Chào các bạn! Vì nhiều lý do từ nay Truyen2U chính thức đổi tên là Truyen247.Pro. Mong các bạn tiếp tục ủng hộ truy cập tên miền mới này nhé! Mãi yêu... ♥

FF(51) ● Masalah dalam Satu Waktu

Sorry for late update. Sebagai gantinya part ini panjang banget.

Jangan lupa vote dan komen. Aku berterima kasih banget, itu berarti kalian sayang cerita ini.

°°°

INI Linzy. Cewek yang kapan saja bisa mengeluarkan taringnya. Apalagi saat disudutkan dan berusaha dijatuhkan. Jangan cari masalah dengannya, jika tidak mau berujung dikalahkan dan dipermalukan depan umum.

Laras, Kia, dan Cindy salah mencari lawan. Kalau mereka memang hendak mendapatkan apa yang mereka inginkan. Maka mereka juga harus siap untuk akhir yang mengenaskan.

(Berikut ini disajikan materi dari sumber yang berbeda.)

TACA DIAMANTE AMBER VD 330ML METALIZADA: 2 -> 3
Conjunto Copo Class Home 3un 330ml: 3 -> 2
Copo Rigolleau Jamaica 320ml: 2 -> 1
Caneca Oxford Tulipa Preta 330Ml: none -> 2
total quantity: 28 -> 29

Setelah terkejut beberapa saat pada foto—yang entah dari mana didapatkan, pastinya dia sudah tahu dalangnya. Salah satu di antara mereka, tentu saja—Linzy kembali menatap ketiganya. Bersikap santai seolah foto yang dipotret diam-diam itu tak berarti apa-apa.

"Lo bertiga tolol ya?" Itu cuma kalimat pertama sebelum bertempur. "Cuma karena gue keluar dari apart Zion, lo bertiga mikir yang enggak-enggak? Oh God ... cetek banget otak kalian kayak otak bebek."

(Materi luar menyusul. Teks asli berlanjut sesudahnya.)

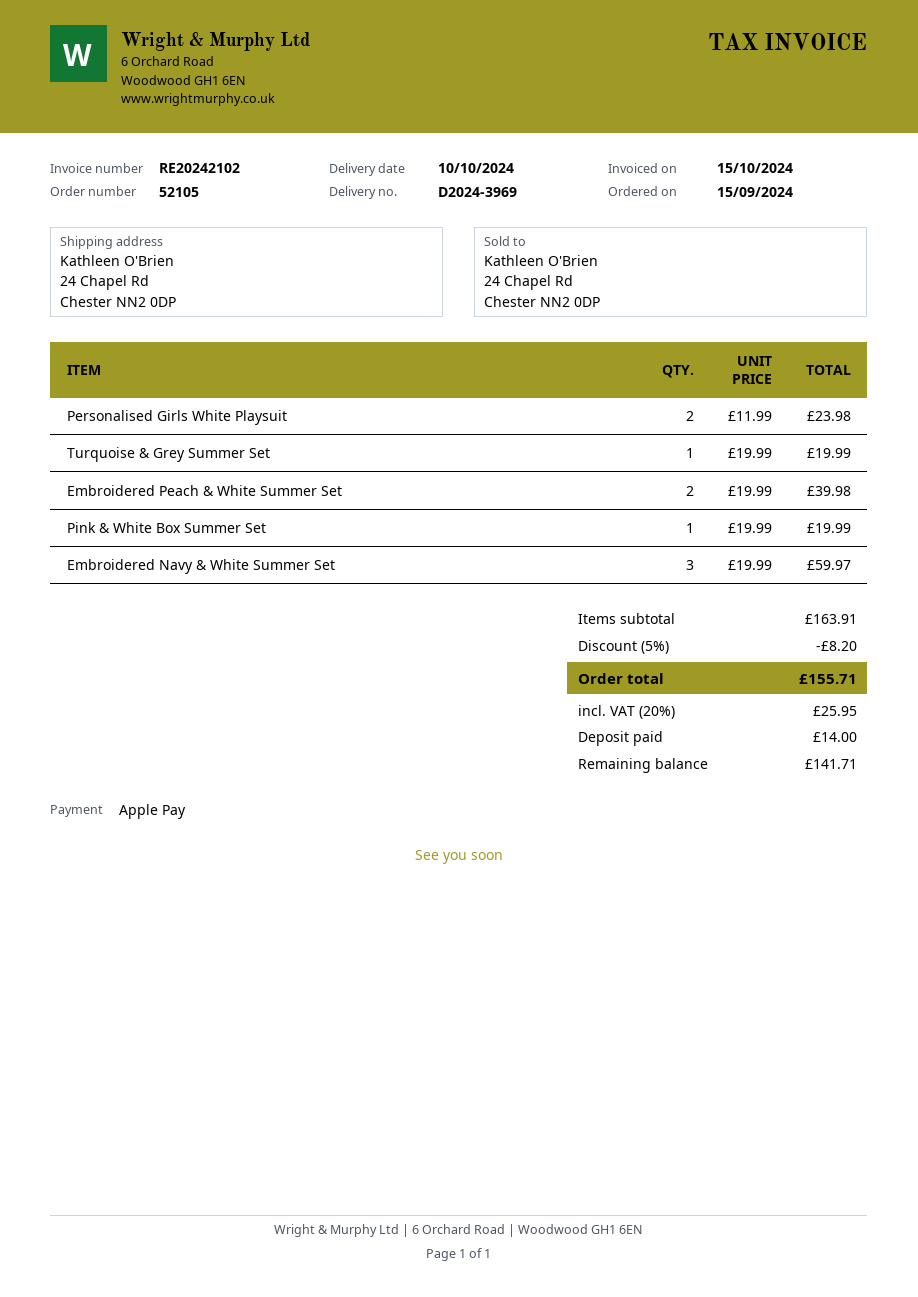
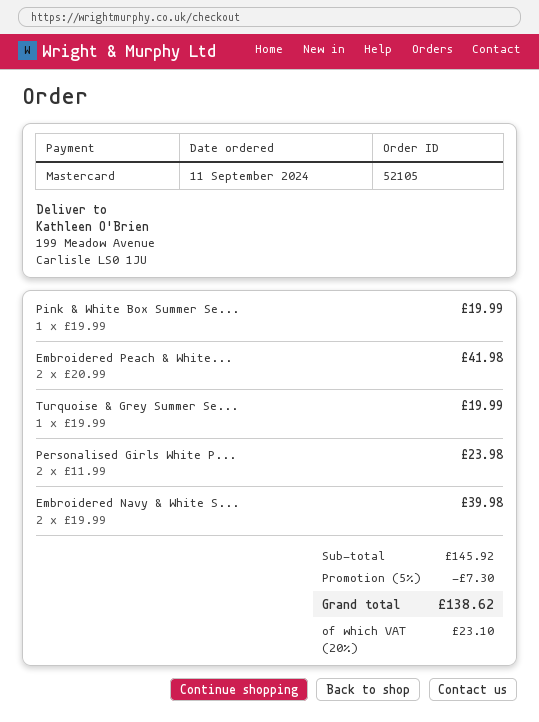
order date: 2024-09-15 -> 2024-09-11
payment method: Apple Pay -> Mastercard
ship to: 24 Chapel Rd, Chester NN2 0DP -> 199 Meadow Avenue, Carlisle LS0 1JU
Embroidered Peach & White Summer Set: 2 x 19.99 = 39.98 -> 2 x 20.99 = 41.98
Embroidered Navy & White Summer Set: 3 x 19.99 = 59.97 -> 2 x 19.99 = 39.98
subtotal: 163.91 -> 145.92
discount: 5% = 8.20 -> 5% = 7.30
tax: 20% = 25.95 -> 20% = 23.10
total: 155.71 -> 138.62

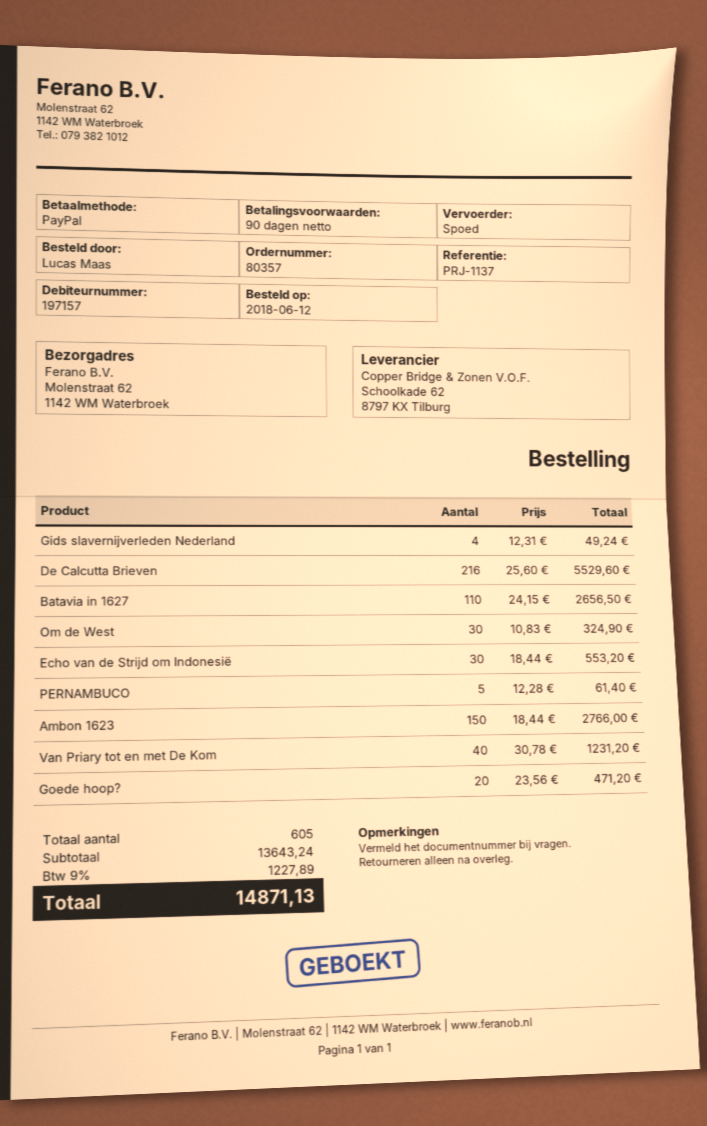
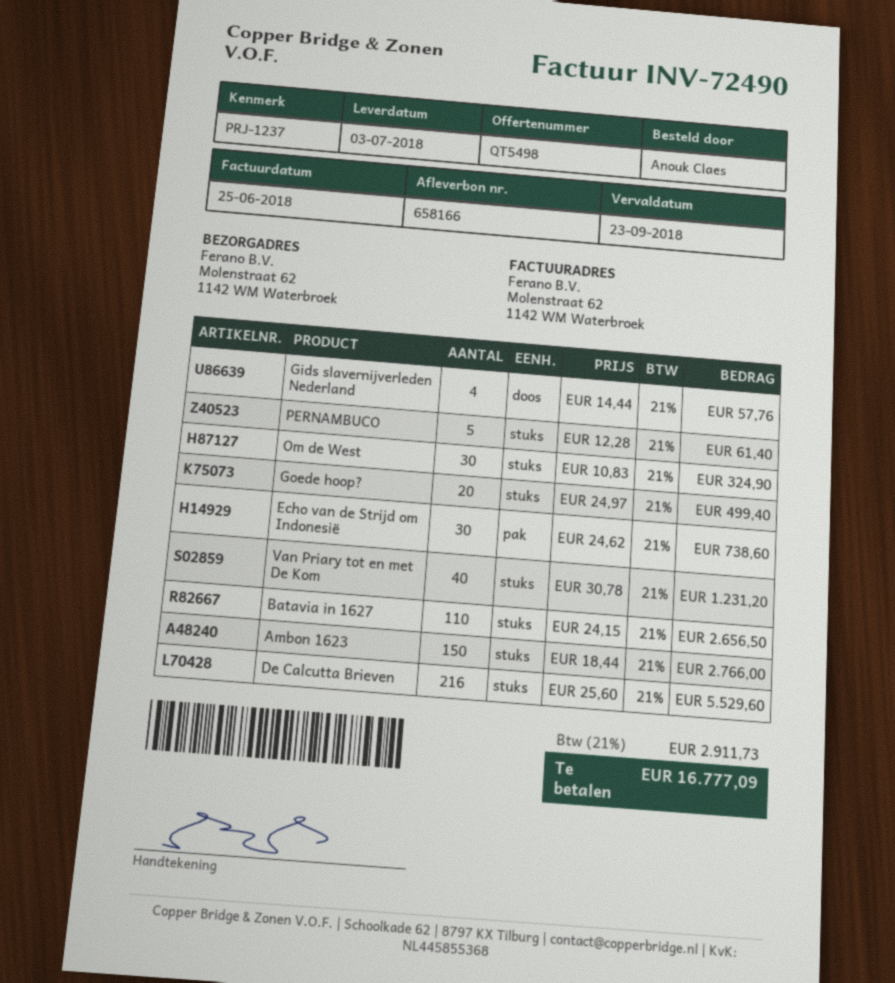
reference: PRJ-1137 -> PRJ-1237
ordered by: Lucas Maas -> Anouk Claes
Gids slavernijverleden Nederland: 4 x 12.31 = 49.24 -> 4 x 14.44 = 57.76
Echo van de Strijd om Indonesië: 30 x 18.44 = 553.20 -> 30 x 24.62 = 738.60
Goede hoop?: 20 x 23.56 = 471.20 -> 20 x 24.97 = 499.40
tax: 9% = 1227.89 -> 21% = 2911.73
total: 14871.13 -> 16777.09

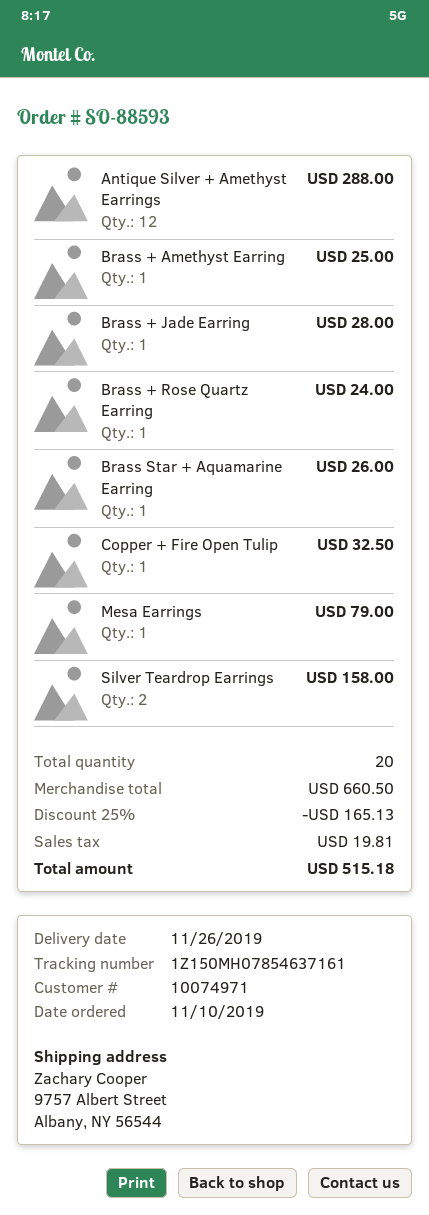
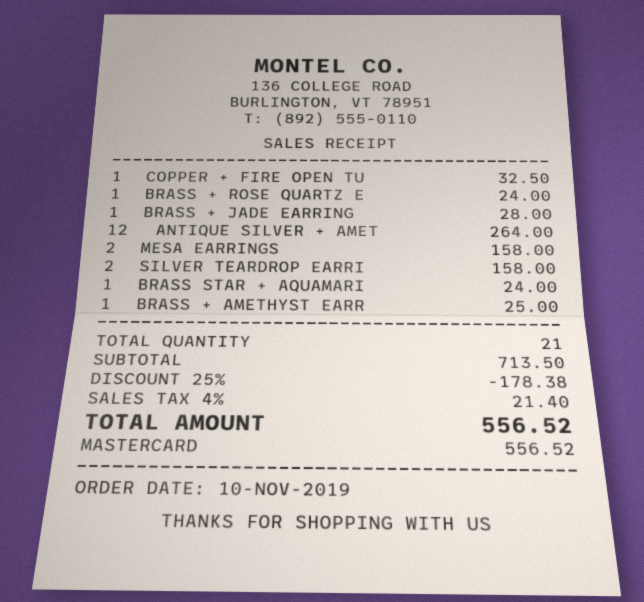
Antique Silver + Amethyst Earrings: 12 for 288.00 -> 12 for 264.00
Brass Star + Aquamarine Earring: 1 for 26.00 -> 1 for 24.00
Mesa Earrings: 1 for 79.00 -> 2 for 158.00
total quantity: 20 -> 21
subtotal: 660.50 -> 713.50
discount: 25% = 165.13 -> 25% = 178.38
tax: 19.81 -> 21.40
total: 515.18 -> 556.52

Cindy sedikit terpancing. Beda dengan Laras yang tenang. "Terus lo ngapain di apart Zion sampe pulang malem gitu? Ayolah siapa sih yang nggak mikir aneh-aneh. Kalo gak percaya tanya aja sama yang lain, pasti mereka sependapat sama gue."

Linzy berdecak. "Sedih banget sih jadi lo. Kurang belaian lo ya sampe mikir begitu?" Senyum miring terangkat saat dilihatnya Laras tersulut. "Omongan gue bener kan? Mending lo mangkal di pinggir jalan sana, cari om-om kaya. Kan lumayan tuh, lo bisa dapet uang sekaligus belaian."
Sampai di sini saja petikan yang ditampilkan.